Study material below:

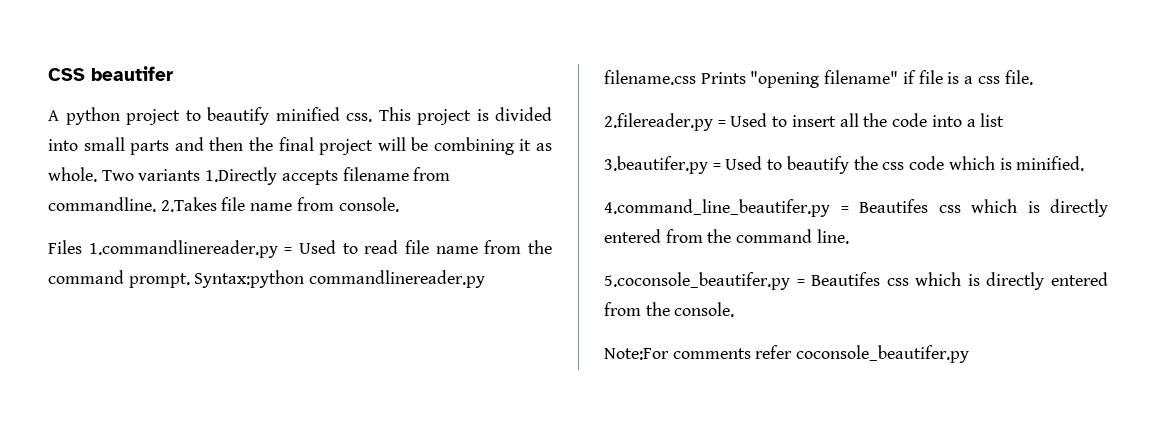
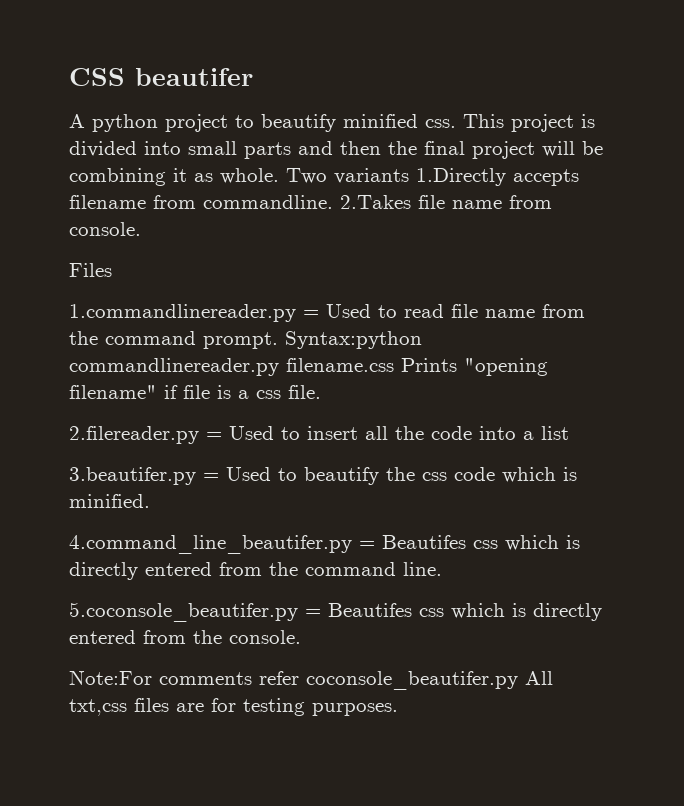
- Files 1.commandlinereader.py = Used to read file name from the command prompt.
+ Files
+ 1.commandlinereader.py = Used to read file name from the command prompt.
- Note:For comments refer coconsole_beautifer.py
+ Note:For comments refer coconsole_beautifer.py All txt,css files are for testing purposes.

End of Study material.
Study material below:

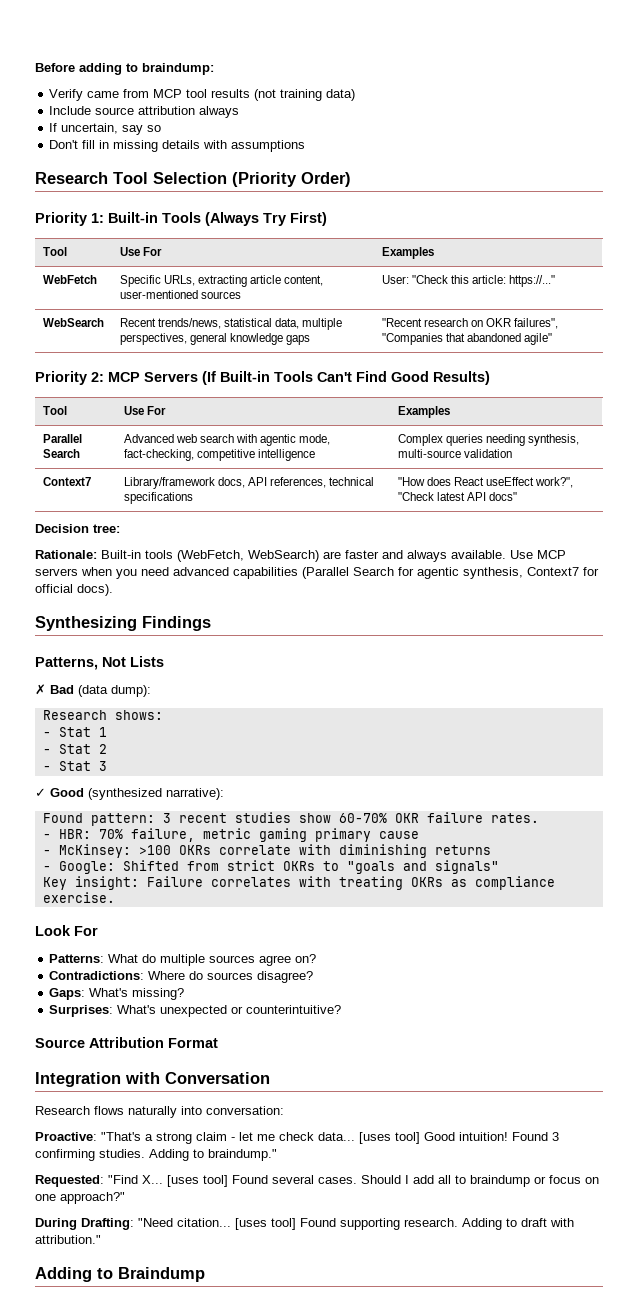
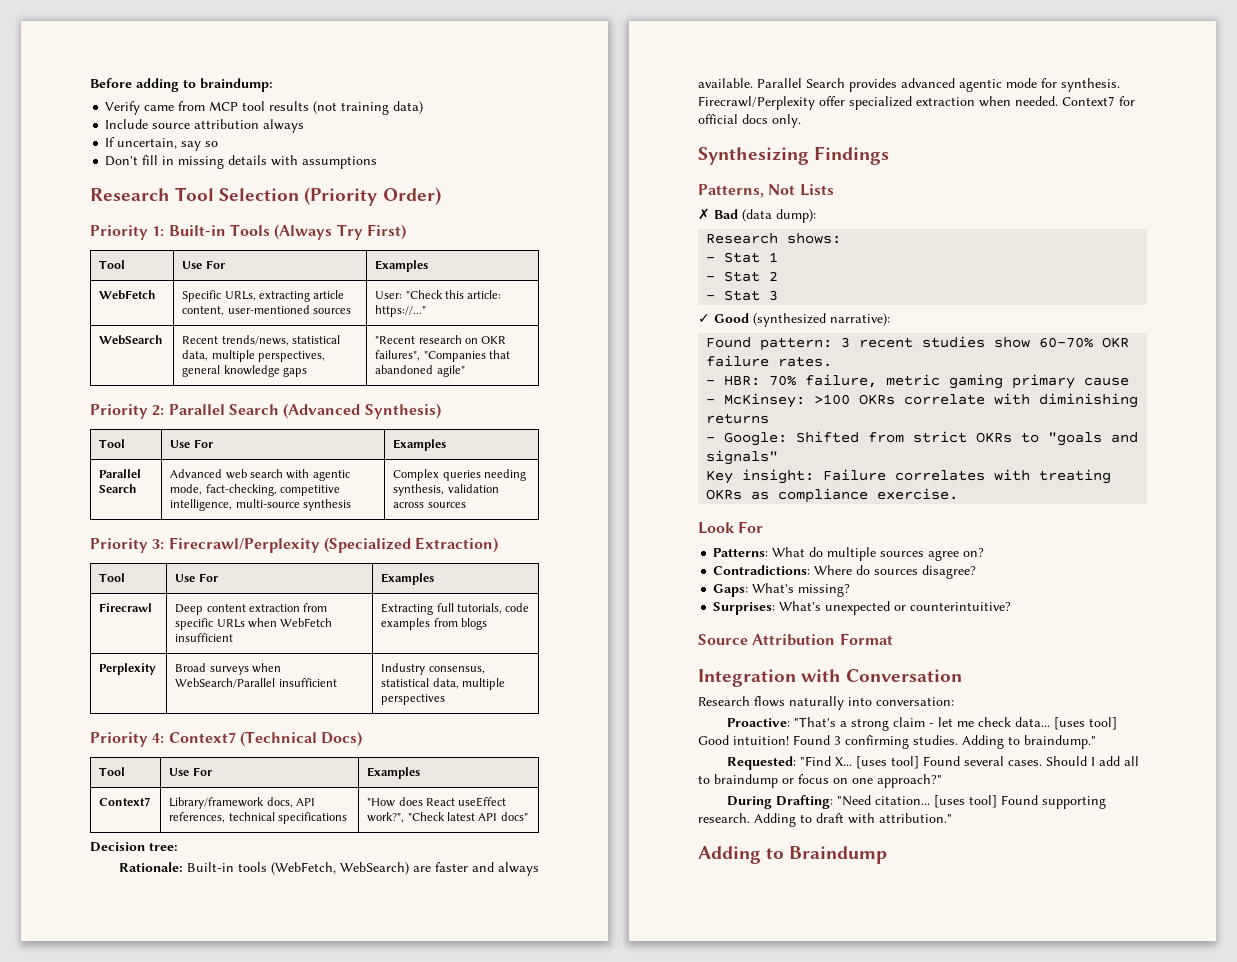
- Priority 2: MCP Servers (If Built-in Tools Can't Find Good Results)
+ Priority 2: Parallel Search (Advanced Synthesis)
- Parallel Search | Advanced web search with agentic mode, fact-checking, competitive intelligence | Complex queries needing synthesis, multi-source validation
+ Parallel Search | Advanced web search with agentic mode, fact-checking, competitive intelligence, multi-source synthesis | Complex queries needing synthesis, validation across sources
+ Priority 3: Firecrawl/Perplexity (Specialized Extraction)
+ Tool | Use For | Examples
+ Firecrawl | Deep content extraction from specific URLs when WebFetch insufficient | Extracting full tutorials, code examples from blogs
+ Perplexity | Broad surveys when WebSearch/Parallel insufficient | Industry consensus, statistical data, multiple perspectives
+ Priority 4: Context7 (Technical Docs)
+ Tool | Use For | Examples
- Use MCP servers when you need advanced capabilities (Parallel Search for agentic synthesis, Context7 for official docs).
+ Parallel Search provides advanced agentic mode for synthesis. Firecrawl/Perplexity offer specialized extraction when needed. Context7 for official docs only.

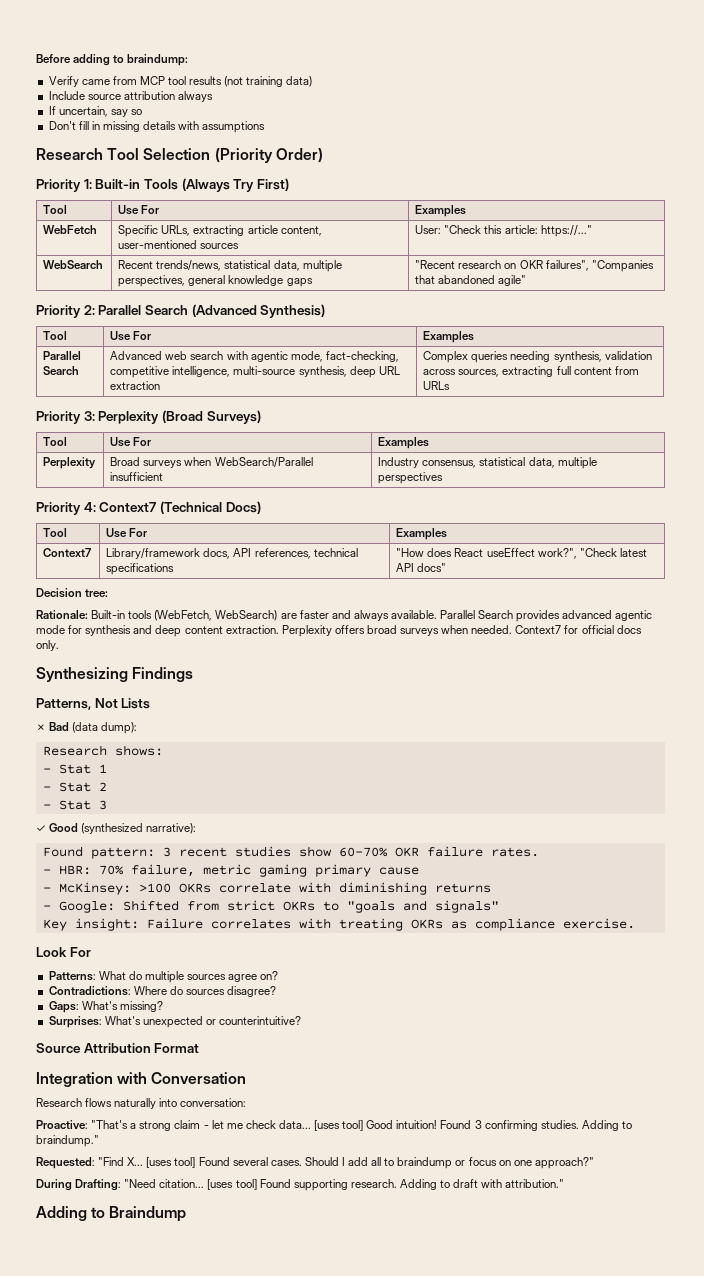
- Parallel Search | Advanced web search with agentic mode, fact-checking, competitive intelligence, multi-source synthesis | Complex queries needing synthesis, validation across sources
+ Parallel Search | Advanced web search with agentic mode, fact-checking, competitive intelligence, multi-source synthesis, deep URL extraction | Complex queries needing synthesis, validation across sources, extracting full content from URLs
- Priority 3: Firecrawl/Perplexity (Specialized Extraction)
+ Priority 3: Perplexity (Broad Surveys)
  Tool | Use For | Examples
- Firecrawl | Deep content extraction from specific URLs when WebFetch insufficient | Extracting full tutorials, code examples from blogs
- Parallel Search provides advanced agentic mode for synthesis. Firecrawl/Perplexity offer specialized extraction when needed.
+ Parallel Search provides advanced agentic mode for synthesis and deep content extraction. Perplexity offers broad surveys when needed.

End of Study material.

• _Assignment_:
Please give an exact copy of the lines above, beginning with the line containing "Perplexity (Broad Surveys)" and running through the line containing "surveys when needed.", and of no other lines.

• _Exercise output_:
+ Priority 3: Perplexity (Broad Surveys)
  Tool | Use For | Examples
- Firecrawl | Deep content extraction from specific URLs when WebFetch insufficient | Extracting full tutorials, code examples from blogs
- Parallel Search provides advanced agentic mode for synthesis. Firecrawl/Perplexity offer specialized extraction when needed.
+ Parallel Search provides advanced agentic mode for synthesis and deep content extraction. Perplexity offers broad surveys when needed.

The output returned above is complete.